Two Justices have retired in recent memory:

Associate Justice (Ret.) Sandra Day O’Connor (Reagan)
Associate Justice (Ret.) David H. Souter (Bush I)

It’s fun to see how these people stack up politically (yeah, I know, the US Supreme Court is supposed to be free of politics. Ri-i-i-ight.). The appointing president is a good indicator of whether a Justice will swing toward the liberal or the conservative.
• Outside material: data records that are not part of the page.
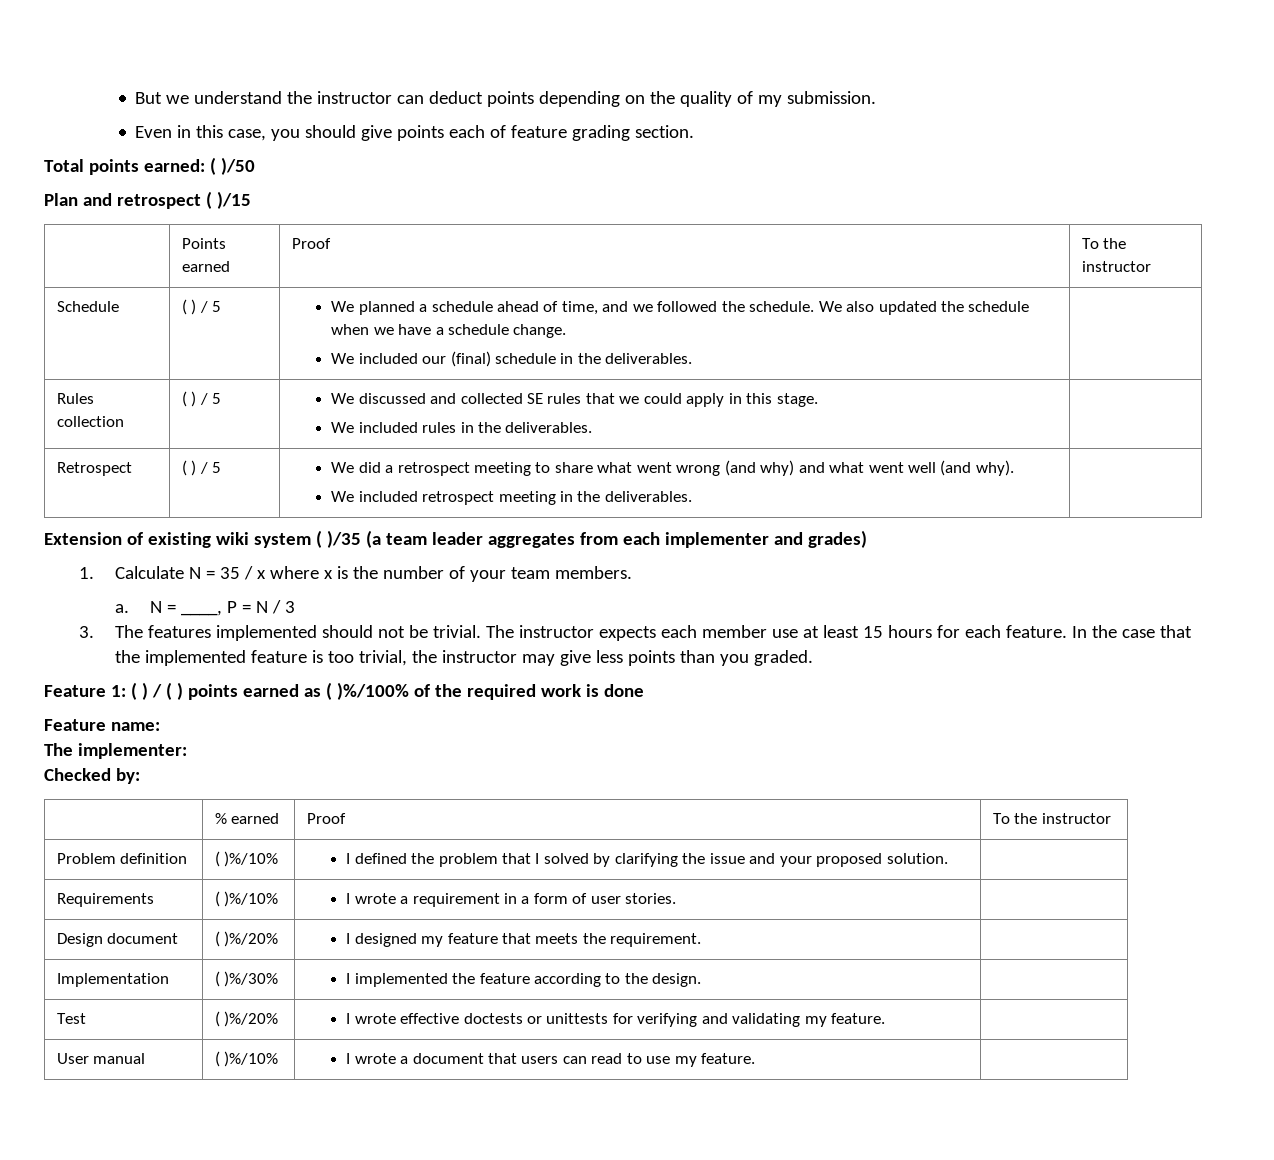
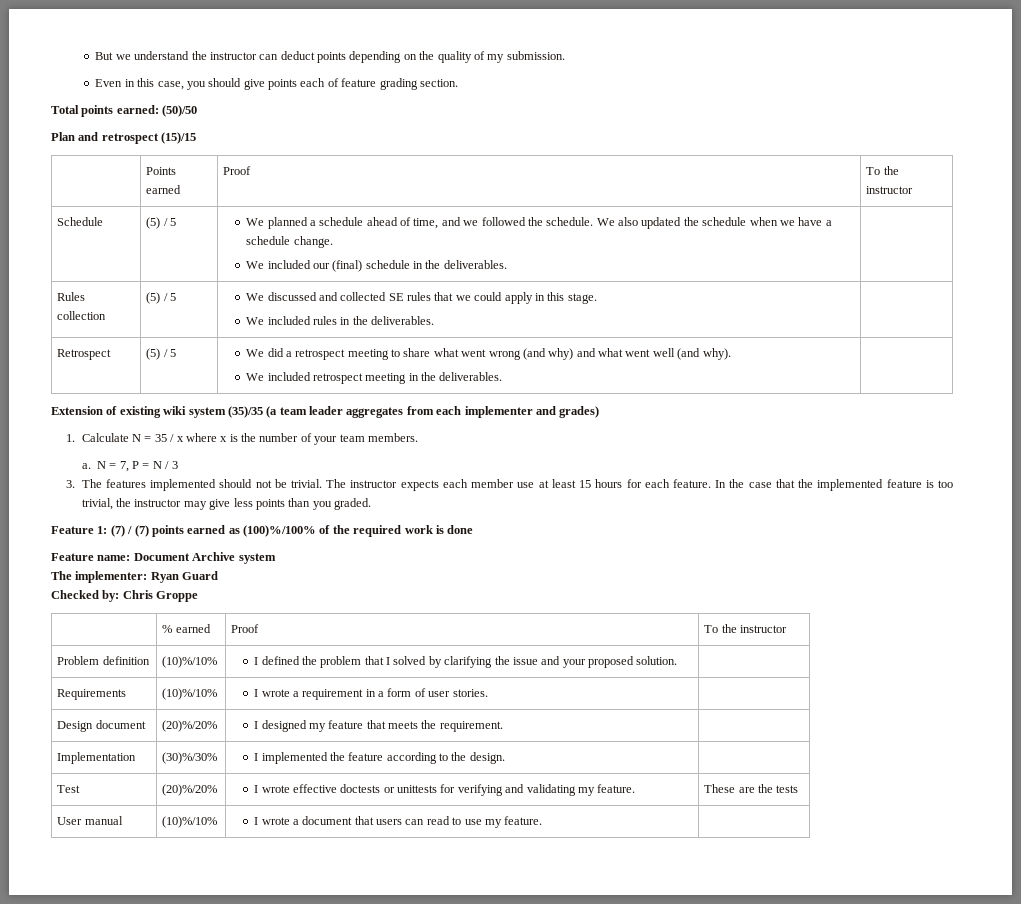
- Total points earned: ( )/50
+ Total points earned: (50)/50
- Plan and retrospect ( )/15
+ Plan and retrospect (15)/15
- Schedule | ( ) / 5 | We planned a schedule ahead of time, and we followed the schedule. We also updated the schedule when we have a schedule change.
+ Schedule | (5) / 5 | We planned a schedule ahead of time, and we followed the schedule. We also updated the schedule when we have a schedule change.
- Rules collection | ( ) / 5 | We discussed and collected SE rules that we could apply in this stage.
+ Rules collection | (5) / 5 | We discussed and collected SE rules that we could apply in this stage.
- Retrospect | ( ) / 5 | We did a retrospect meeting to share what went wrong (and why) and what went well (and why).
+ Retrospect | (5) / 5 | We did a retrospect meeting to share what went wrong (and why) and what went well (and why).
- Extension of existing wiki system ( )/35 (a team leader aggregates from each implementer and grades)
+ Extension of existing wiki system (35)/35 (a team leader aggregates from each implementer and grades)
- N = ____, P = N / 3
+ N = 7, P = N / 3
- Feature 1: ( ) / ( ) points earned as ( )%/100% of the required work is done
+ Feature 1: (7) / (7) points earned as (100)%/100% of the required work is done
- Feature name:
+ Feature name: Document Archive system
- The implementer:
+ The implementer: Ryan Guard
- Checked by:
+ Checked by: Chris Groppe
- Problem definition | ( )%/10% | I defined the problem that I solved by clarifying the issue and your proposed solution. |
+ Problem definition | (10)%/10% | I defined the problem that I solved by clarifying the issue and your proposed solution. |
- Requirements | ( )%/10% | I wrote a requirement in a form of user stories. |
+ Requirements | (10)%/10% | I wrote a requirement in a form of user stories. |
- Design document | ( )%/20% | I designed my feature that meets the requirement. |
+ Design document | (20)%/20% | I designed my feature that meets the requirement. |
- Implementation | ( )%/30% | I implemented the feature according to the design. |
+ Implementation | (30)%/30% | I implemented the feature according to the design. |
- Test | ( )%/20% | I wrote effective doctests or unittests for verifying and validating my feature. |
+ Test | (20)%/20% | I wrote effective doctests or unittests for verifying and validating my feature. | These are the tests
- User manual | ( )%/10% | I wrote a document that users can read to use my feature. |
+ User manual | (10)%/10% | I wrote a document that users can read to use my feature. |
Those appointed by conservative presidents:

Roberts
Stevens
Scalia
Kennedy
Thomas
Alito

Those appointed by liberal presidents:

Ginsburg
Breyer
Sotomayer

Justice Stevens has been known to decide liberally, as has Justice Kennedy. I don’t know Chief Justice Roberts well enough yet to know how he leans (I suspect he’s a dyed-in-the-wool conservative, though), and Justice Sotomayer is, of course, brand-new (though she seems to be fairly liberal in her views). Justices Scalia, Thomas and Alito are pretty straight-line conservative, and Justices Ginsburg and Breyer are pretty straight-line liberal.

Heaven help Roe v. Wade with this line-up.